Tuesday, 23 August 2011

Good God - Governance?

From time to time the Congolese government has hand-wringing seminars on what has gone wrong. There’s some rather attractive about such transparent discussions of failure, but it is also very depressing.

There was a recent event called “The Role of the State” which was attended by all the major Ministers, donors, civil servants and NGOs. Closely woven into a wonderfully abstract theoretical framework – as only French speaking people can do – were details about the status quo, and what we are going to do about it. One by one the Ministers took the podium to share their problems and their plans.

One couldn’t help thinking how much easier it is to make plans than it is to implement them. For example, the Minister of Health admitted that almost half a million children die before the age of 5, that there are about 100 million cases of malaria annually (for a population of 64 million) and the ratio of doctors to patients was between 4 and 5 per 100,000 inhabitants. However, this, he said, they planned to change: by 2015 they would have 50 doctors per 100,000. Malaria would be reduced by 80% by the same year. How? Better not to ask . . .

Sticking to health, of every $18 spent per person annually in a recent survey in RURAL provinces, $5 was provided by international aid, $7 by the households themselves and only $4 came from the state. Remembering that most patients come from truly poor households this is bad news indeed. The situation in agriculture is worse. The government used to provide seeds, fertilisers and pesticides, veterinary services and technical assistance. Now, 90% of the budget of the Ministry of Agriculture goes to pay salaries, so they do virtually nothing. Without government support, combined with the collapse of roads and lack of commercial suppliers of agricultural inputs, peasants have a hard time.

The GDP has gone down from $380 at Independence (51 years ago) to $175 today. In the UN’s Human Development Index the DRC now stands at 168 out of the 169 countries covered. On the commercial front, in the World Bank’s Doing Business rankings, the DRC is 175 out of the 183 countries included, while the DRC is ranked 164 out of 180 countries by Transparency International in terms of corruption, having slipped two places during the past year. Not a happy picture.

But to give credit where it is due, the report of this event is elegantly written in the form of lessons. Each section is a numbered lesson, totalling 29 in all. I don’t think I have ever seen an official report quite so interestingly and well formulated. So the obvious question is this: will the lessons be learned?

Unfortunately, history suggests that they probably won’t be. Here’s an example.

Last month a Boeing 727, with 112 passengers on board sets off from Kinshasa for Kisangani, the third largest town in the DRC and location of VS Naipaul’s “A Bend in the River”. The pilot was told that there was no meteorological information available about conditions there, as the weather station was out of order.

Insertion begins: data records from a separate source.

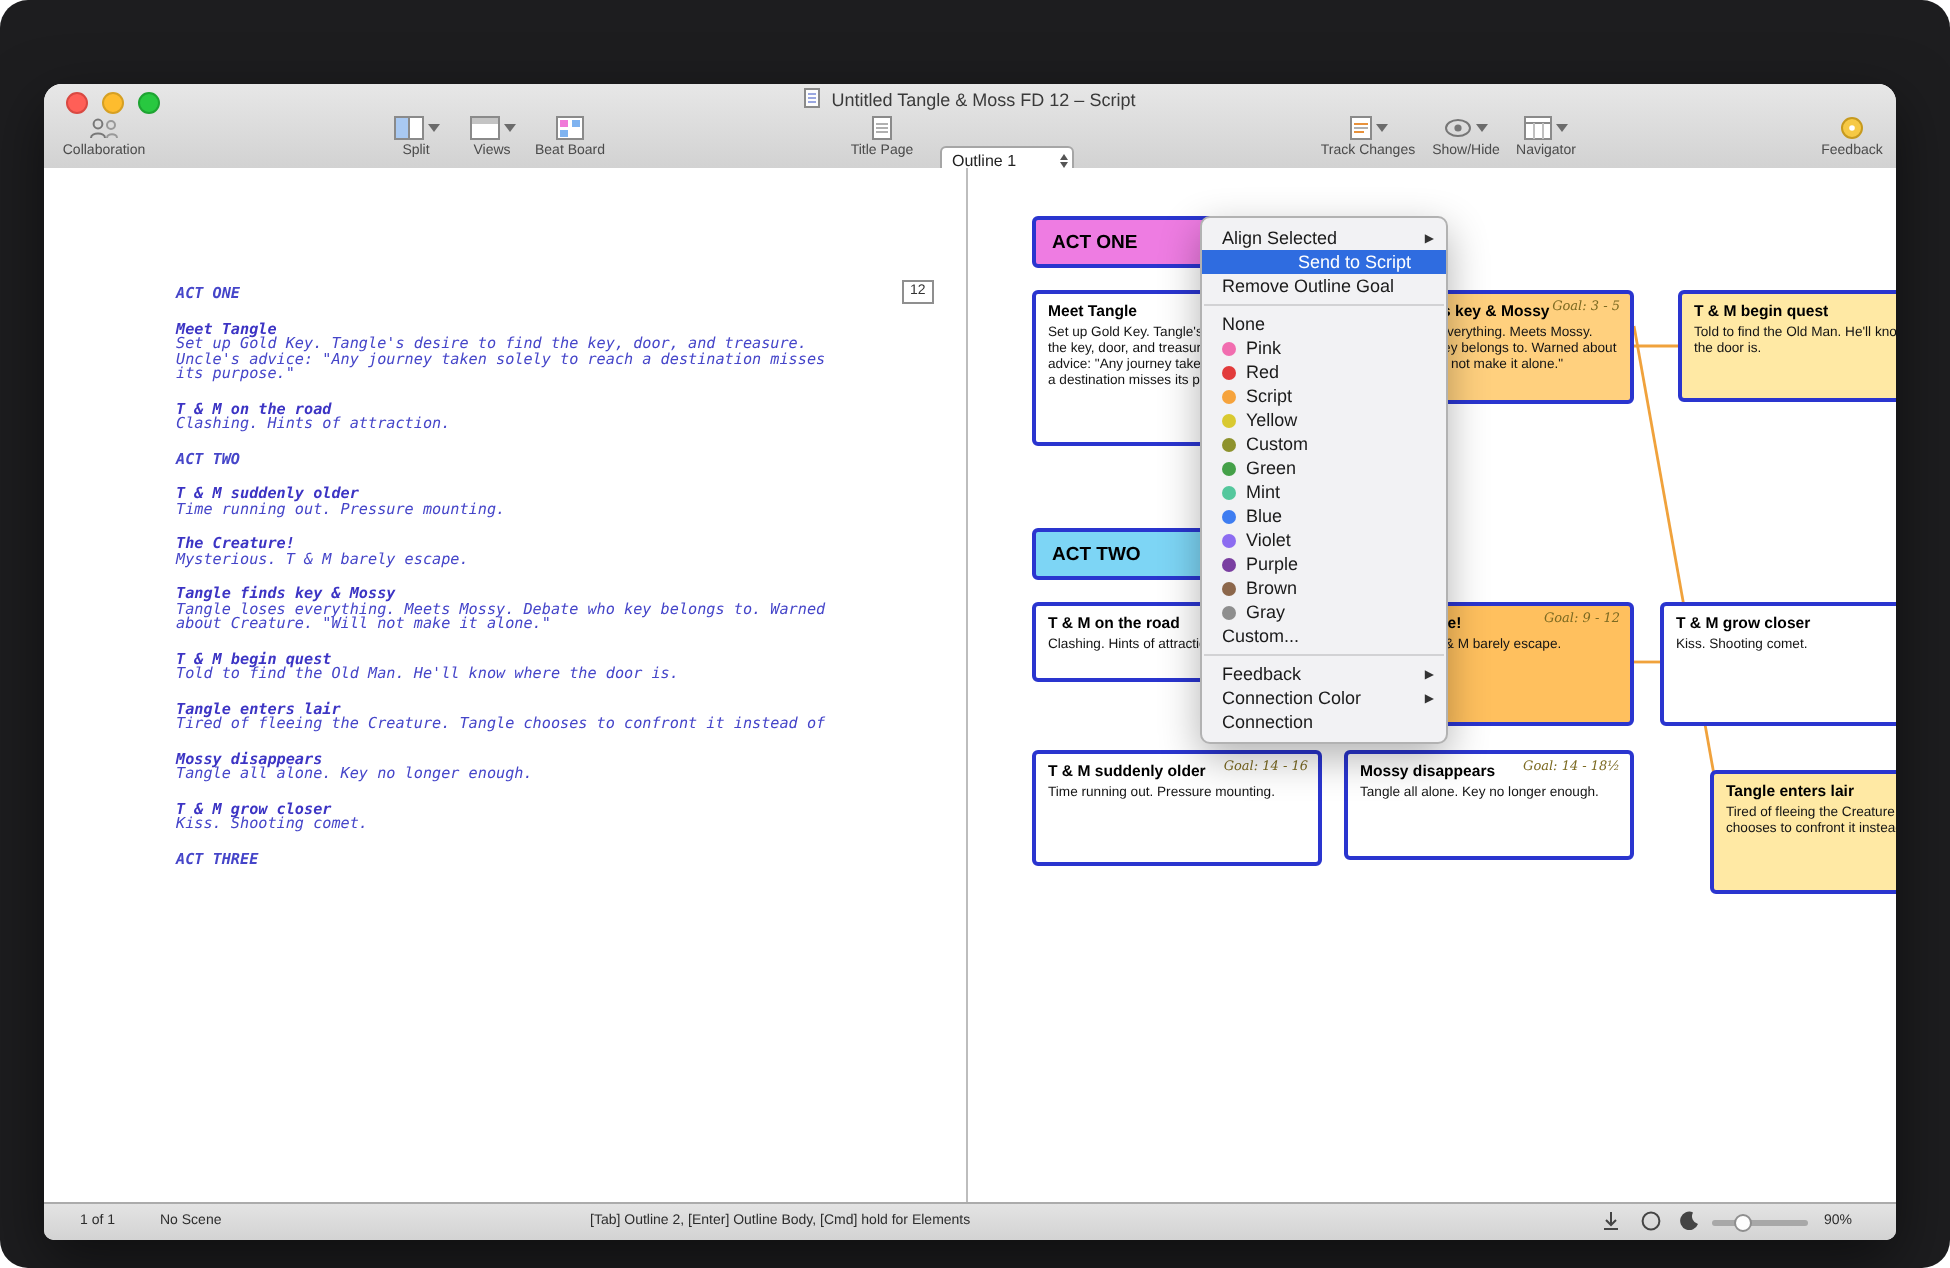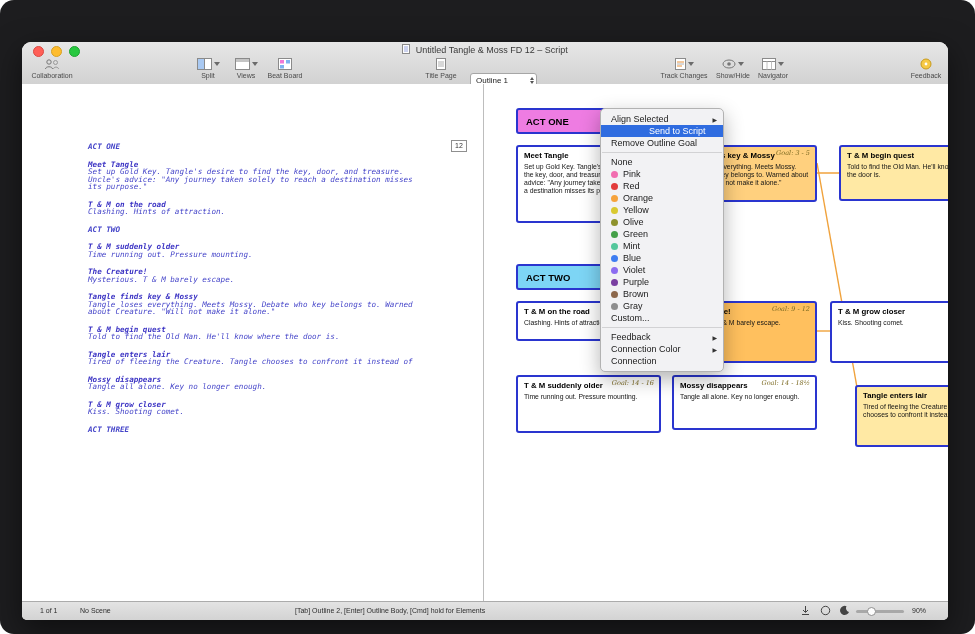--- a/index.html
+++ b/index.html
@@ -349,7 +349,7 @@
     <div class="mi"><span>None</span></div>
     <div class="mi"><span class="dot" style="background-color: rgb(241, 109, 175);"></span><span>Pink</span></div>
     <div class="mi"><span class="dot" style="background-color: rgb(226, 59, 59);"></span><span>Red</span></div>
-    <div class="mi"><span class="dot" style="background-color: rgb(246, 163, 60);"></span><span>Orange</span></div>
+    <div class="mi"><span class="dot" style="background-color: rgb(246, 163, 60);"></span><span>Script</span></div>
     <div class="mi"><span class="dot" style="background-color: rgb(217, 201, 48);"></span><span>Yellow</span></div>
     <div class="mi"><span class="dot" style="background-color: rgb(142, 146, 45);"></span><span>Olive</span></div>
     <div class="mi"><span class="dot" style="background-color: rgb(68, 160, 72);"></span><span>Green</span></div>

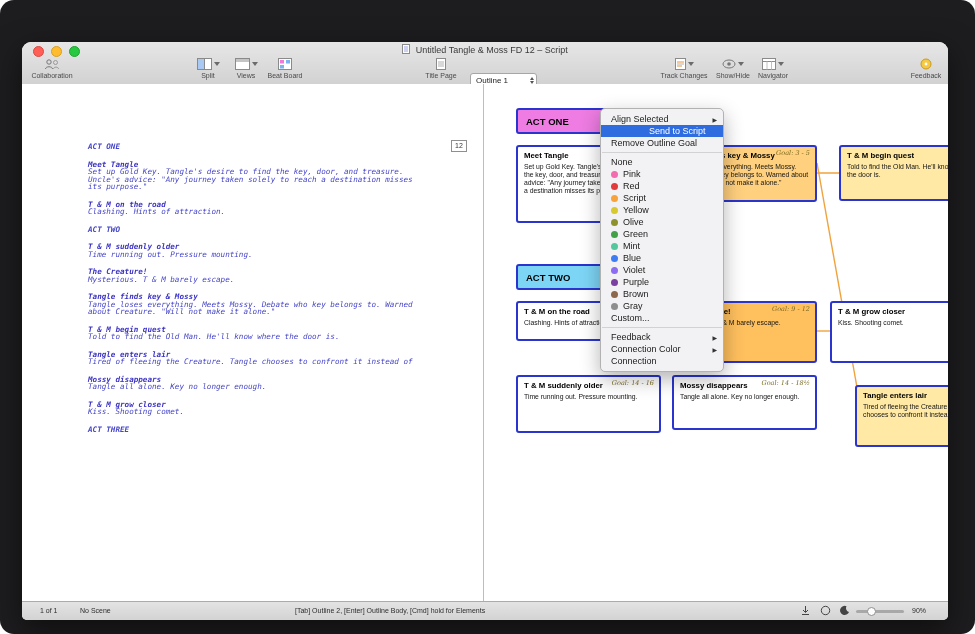--- a/index.html
+++ b/index.html
@@ -351,7 +351,7 @@
     <div class="mi"><span class="dot" style="background-color: rgb(226, 59, 59);"></span><span>Red</span></div>
     <div class="mi"><span class="dot" style="background-color: rgb(246, 163, 60);"></span><span>Script</span></div>
     <div class="mi"><span class="dot" style="background-color: rgb(217, 201, 48);"></span><span>Yellow</span></div>
-    <div class="mi"><span class="dot" style="background-color: rgb(142, 146, 45);"></span><span>Olive</span></div>
+    <div class="mi"><span class="dot" style="background-color: rgb(142, 146, 45);"></span><span>Custom</span></div>
     <div class="mi"><span class="dot" style="background-color: rgb(68, 160, 72);"></span><span>Green</span></div>
     <div class="mi"><span class="dot" style="background-color: rgb(84, 199, 156);"></span><span>Mint</span></div>
     <div class="mi"><span class="dot" style="background-color: rgb(62, 125, 241);"></span><span>Blue</span></div>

Manning the control tower in Kisangani was an apprentice air traffic controller. Nearby, but not present at all times, was a qualified one, though his licence had expired. When the pilot (with 7500 hours of flying, and 5300 hours with the Boeing 727) radioed for information, being particularly worried about the weather, he was given the all-clear to land, but was given a routing which took him right into the heart of a violent storm. A much calmer route was available, but it was not mentioned.

Not only was he directed into the storm, but he was given the wrong information about the flight path, as a result of which the plane crashed into a forest.

The response of the emergency services was, in the words of Jeune Afrique, (the best magazine in Africa about politics and economics), typically Congolese. The fire engine had no capacity to put out the fire, and first-aid workers only arrived much too late to be much help. About 80 passengers were killed, of whom 14 were travelling on fraudulent identity documents, so have not been identified.

Airports are managed by a state agency, with over 5000 employees, which receives substantial landing fees from airlines, and collects departure taxes from all passengers. In spite of this substantial income most runways are potholed, none of the systems such a radar work, even in Kinshasa, and the buildings are in a state of total disrepair with plaster falling off the walls, lights not working, and stairs chipped and broken. It has never been audited, and where the money goes is a mystery.

As evidence of the risks to aviation there have been 83 air crashes since 2000. Have repairs been done? New equipment bought? No. Some international airlines have installed equipment at their own expense in Kinshasa, but that’s about all that has been done.

Back to Kisangani. Recordings of the conversations between the tower and the plane demonstrated that incorrect information was given to the pilot, and at first the air traffic controllers acknowledged their mistake. Later they claimed they had had no contact with the aircraft. In the words of Jeune Afrique:

Coincidentally these recordings have disappeared. The DRC is truly a land of magic.